Good-government advocates often breathe a sigh of relief when the legislature quits Beacon Hill. If petty feuds, vanity projects, and institutional rivalries do not obstruct the people's business, then lawmakers' perpetual indebtedness to special interests, such as public-employee unions and corporate lobbyists who contribute to election campaigns, conspires to stick it to the public. With so much important work left undone, however, this has proven to be an especially bad year for the so-called Great and General Court to have taken an early holiday powder.Perhaps the legislature's most irresponsible example of inaction has been its failure to grant Governor Deval Patrick expanded budget-cutting authority. Patrick has been out in front, dealing with the ongoing fiscal crisis and seeking ways to cut costs — a nasty and thankless task, but one from which he has not shrunk. At the risk of being unfair to adolescents, the legislature's decision to take a long vacation rather than do the homework necessary to balance the state's books is a sure sign that both the House and the Senate suffer from a junior-high mindset.
Delay on this issue will only make things more painful. The more the state spends in the remaining days of 2009, the more it will have to cut in 2010.
Further delay could also allow House and Senate leaders to shield patronage cronies, such as the ones in the court system, since the no-nonsense budget cutting that Patrick is advocating threatens the legislature-sanctioned gravy train. They want to continue to protect police officers — an extraordinarily insulated class of employee — from Patrick's call to end the special educational subsidies that police receive under the Quinn Bill.
A pox on the House
The Senate may be guilty of trying to preserve shoddy prerogatives the state can no longer afford, but at least it gives the impression of knowing what it is doing. Not so the House. The fact that three consecutive Speakers were forced out by charges of wrongdoing has weakened the institution. Its members seem to have thrown in the towel.

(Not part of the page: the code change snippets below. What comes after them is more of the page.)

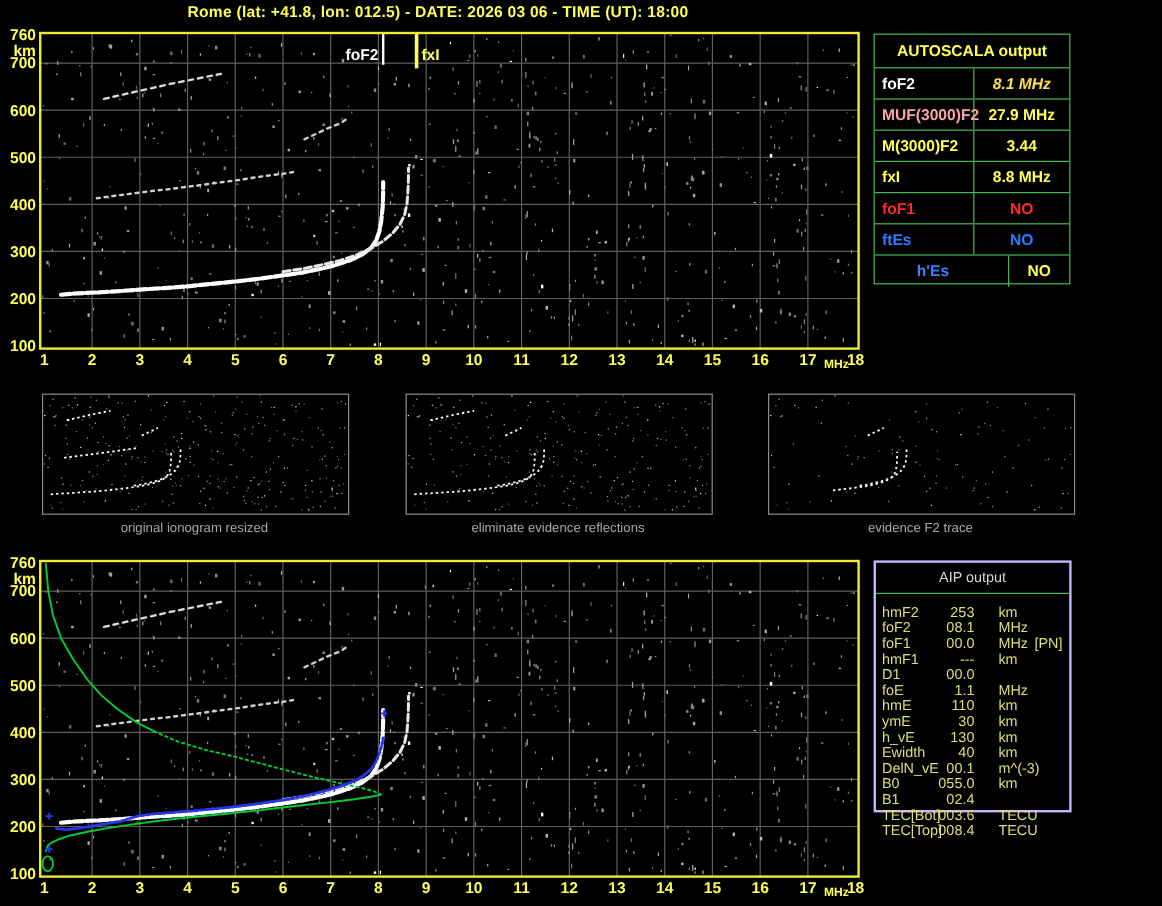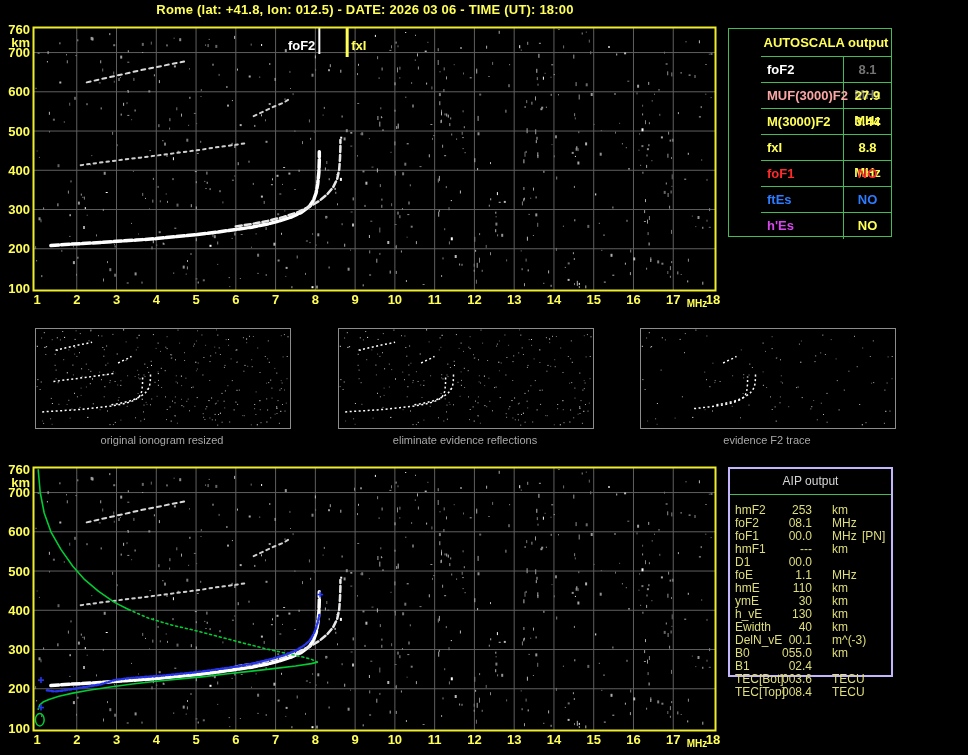--- a/index.html
+++ b/index.html
@@ -10,21 +10,21 @@
   svg{position:absolute;display:block;}
   #top-plot-svg{left:0;top:0;}
   #bottom-plot-svg{left:0;top:440px;}
   .thumb{position:absolute;top:328px;width:254px;height:99px;border:1px solid #8c8c8c;background:#000;}
   #thumb1{left:35px;} #thumb2{left:338px;} #thumb3{left:640px;}
   .thumb svg{left:0;top:0;}
   .caption{position:absolute;top:434px;width:254px;text-align:center;font-size:11px;color:#a8a8a8;}
   #cap1{left:35px;} #cap2{left:338px;} #cap3{left:640px;}
   
   #autoscala{position:absolute;left:728px;top:28px;width:164px;height:209px;
-             border:1px solid #44bb55;box-sizing:border-box;font-size:13px;font-weight:bold;padding-left:32px;}
+             border:1px solid #44bb55;box-sizing:border-box;font-size:13px;font-weight:bold;}
   #autoscala .hdr{height:27px;line-height:27px;text-align:center;color:#ffff55;border-bottom:1px solid #44bb55;}
   #autoscala .row{display:flex;height:25px;border-bottom:1px solid #44bb55;}
   #autoscala .row:last-child{border-bottom:none;height:26px;}
   #autoscala .lbl{width:83px;border-right:1px solid #44bb55;padding-left:6px;line-height:25px;box-sizing:border-box;}
   #autoscala .val{flex:1;text-align:center;line-height:25px;}
   
   #aip-box{position:absolute;left:728px;top:467px;width:165px;height:210px;
            border:2px solid #c4b5fd;box-sizing:border-box;}
   #aip-box .hdr{height:25px;line-height:25px;text-align:center;font-size:12px;color:#d6d6d6;border-bottom:1px solid #44bb55;}
   #aip-rows{position:absolute;left:728px;top:504px;width:230px;font-size:12px;color:#dede7a;}
@@ -2208,21 +2208,21 @@
         <text x="673.2352" y="304" fill="#ffff55" text-anchor="middle">17</text>
         <text x="712.9998999999999" y="304" fill="#ffff55" text-anchor="middle">18</text>
         <text x="697" y="307" fill="#ffff55" text-anchor="middle" font-size="10">MHz</text>
       </g>
     </svg>
 
   <div id="autoscala">
     <div class="hdr">AUTOSCALA output</div>
   <div class="row">
         <div class="lbl" style="color: rgb(255, 255, 255);">foF2</div>
-        <div class="val" style="color: #737373;">8.1 MHz</div>
+        <div class="val" style="color: #fde047; font-style: italic;">8.1 MHz</div>
       </div>
       <div class="row">
         <div class="lbl" style="color: #fca5a5;">MUF(3000)F2</div>
         <div class="val" style="color: rgb(255, 255, 85);">27.9 MHz</div>
       </div>
       <div class="row">
         <div class="lbl" style="color: rgb(255, 255, 85);">M(3000)F2</div>
         <div class="val" style="color: rgb(255, 255, 85);">3.44</div>
       </div>
       <div class="row">
@@ -2231,21 +2231,21 @@
       </div>
       <div class="row">
         <div class="lbl" style="color: rgb(255, 42, 42);">foF1</div>
         <div class="val" style="color: rgb(255, 42, 42);">NO</div>
       </div>
       <div class="row">
         <div class="lbl" style="color: rgb(45, 123, 255);">ftEs</div>
         <div class="val" style="color: rgb(45, 123, 255);">NO</div>
       </div>
       <div class="row">
-        <div class="lbl" style="color: #d946ef;">h'Es</div>
+        <div class="lbl" style="color: #3b82f6; margin-left: 29px;">h'Es</div>
         <div class="val" style="color: rgb(255, 255, 85);">NO</div>
       </div>
     </div>
 
   <div id="aip-box">
     <div class="hdr">AIP output</div>
   </div>
   <div id="aip-rows">
       <div class="aip-row" style="top: 0px;">
         <span class="l">hmF2</span>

Take the House's failure to move on Patrick's sweeping education-reform proposal, which would dramatically increase the number of charter schools in the state. Even a moderately dimwitted observer might think that the time is ripe for Massachusetts to align itself with President Barack Obama's call for more charter schools. Federal funds will be available for this as of January 19. And solons say the state will have a plan in place by that date. Why not now?
Could it be that House leaders are scheming to find a way to maximize the federal charter-school money, while complying as minimally as possible with Obama's guidelines, so as not to upset the teachers' unions? (Corporal punishment may not be allowed in schools, but the teachers' unions have been known to threaten legislators with spankings if lawmakers do not do as they are told.)
Then there is the issue of reforming the Criminal Offender Records Information system (CORI) and revising mandatory-minimum sentencing requirements. Again, the Senate has acted and the House has not.